Work required
Below are the records. Retype exactly the lines between the lines holding "solid #7b7b7b; background:#fff;" and "letter-spacing: -1.5px;", inclusive.

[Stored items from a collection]
----------------

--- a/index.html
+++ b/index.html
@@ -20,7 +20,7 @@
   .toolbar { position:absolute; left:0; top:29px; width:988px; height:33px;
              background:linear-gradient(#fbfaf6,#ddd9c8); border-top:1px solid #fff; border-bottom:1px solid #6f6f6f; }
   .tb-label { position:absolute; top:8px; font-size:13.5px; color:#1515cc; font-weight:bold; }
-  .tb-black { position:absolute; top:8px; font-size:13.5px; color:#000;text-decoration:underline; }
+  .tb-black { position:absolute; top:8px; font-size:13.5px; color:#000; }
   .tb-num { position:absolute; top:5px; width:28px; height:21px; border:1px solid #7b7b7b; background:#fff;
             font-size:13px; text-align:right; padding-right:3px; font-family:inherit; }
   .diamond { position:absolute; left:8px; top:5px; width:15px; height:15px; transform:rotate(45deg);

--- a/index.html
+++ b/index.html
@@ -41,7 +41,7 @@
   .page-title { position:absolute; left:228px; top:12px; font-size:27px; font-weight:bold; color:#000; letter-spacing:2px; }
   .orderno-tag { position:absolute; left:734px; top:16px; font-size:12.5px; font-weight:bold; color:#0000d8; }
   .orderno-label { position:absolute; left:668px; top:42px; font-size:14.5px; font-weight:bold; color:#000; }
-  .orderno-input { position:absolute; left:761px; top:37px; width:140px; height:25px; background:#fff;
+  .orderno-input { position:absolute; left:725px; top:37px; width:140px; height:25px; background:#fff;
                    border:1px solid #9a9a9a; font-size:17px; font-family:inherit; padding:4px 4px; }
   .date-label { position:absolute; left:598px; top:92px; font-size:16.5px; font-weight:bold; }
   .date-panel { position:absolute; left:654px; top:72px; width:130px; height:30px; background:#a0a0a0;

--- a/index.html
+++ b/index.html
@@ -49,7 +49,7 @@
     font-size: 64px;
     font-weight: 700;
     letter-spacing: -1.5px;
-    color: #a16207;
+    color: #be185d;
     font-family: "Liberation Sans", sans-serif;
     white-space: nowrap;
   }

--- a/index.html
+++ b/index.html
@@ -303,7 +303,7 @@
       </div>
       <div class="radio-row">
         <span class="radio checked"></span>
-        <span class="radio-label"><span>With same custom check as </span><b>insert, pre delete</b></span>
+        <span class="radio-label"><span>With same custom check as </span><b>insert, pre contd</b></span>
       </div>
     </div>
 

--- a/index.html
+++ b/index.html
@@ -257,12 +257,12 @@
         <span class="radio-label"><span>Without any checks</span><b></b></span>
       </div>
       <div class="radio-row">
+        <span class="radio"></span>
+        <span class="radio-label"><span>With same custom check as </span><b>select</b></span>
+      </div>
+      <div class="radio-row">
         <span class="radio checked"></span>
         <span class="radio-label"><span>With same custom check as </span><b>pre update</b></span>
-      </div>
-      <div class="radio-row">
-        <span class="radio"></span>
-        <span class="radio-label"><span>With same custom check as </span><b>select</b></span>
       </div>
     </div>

----------------

Your response
   .tb-num { position:absolute; top:5px; width:28px; height:21px; border:1px solid #7b7b7b; background:#fff;
             font-size:13px; text-align:right; padding-right:3px; font-family:inherit; }
   .diamond { position:absolute; left:8px; top:5px; width:15px; height:15px; transform:rotate(45deg);

--- a/index.html
+++ b/index.html
@@ -41,7 +41,7 @@
   .page-title { position:absolute; left:228px; top:12px; font-size:27px; font-weight:bold; color:#000; letter-spacing:2px; }
   .orderno-tag { position:absolute; left:734px; top:16px; font-size:12.5px; font-weight:bold; color:#0000d8; }
   .orderno-label { position:absolute; left:668px; top:42px; font-size:14.5px; font-weight:bold; color:#000; }
-  .orderno-input { position:absolute; left:761px; top:37px; width:140px; height:25px; background:#fff;
+  .orderno-input { position:absolute; left:725px; top:37px; width:140px; height:25px; background:#fff;
                    border:1px solid #9a9a9a; font-size:17px; font-family:inherit; padding:4px 4px; }
   .date-label { position:absolute; left:598px; top:92px; font-size:16.5px; font-weight:bold; }
   .date-panel { position:absolute; left:654px; top:72px; width:130px; height:30px; background:#a0a0a0;

--- a/index.html
+++ b/index.html
@@ -49,7 +49,7 @@
     font-size: 64px;
     font-weight: 700;
     letter-spacing: -1.5px;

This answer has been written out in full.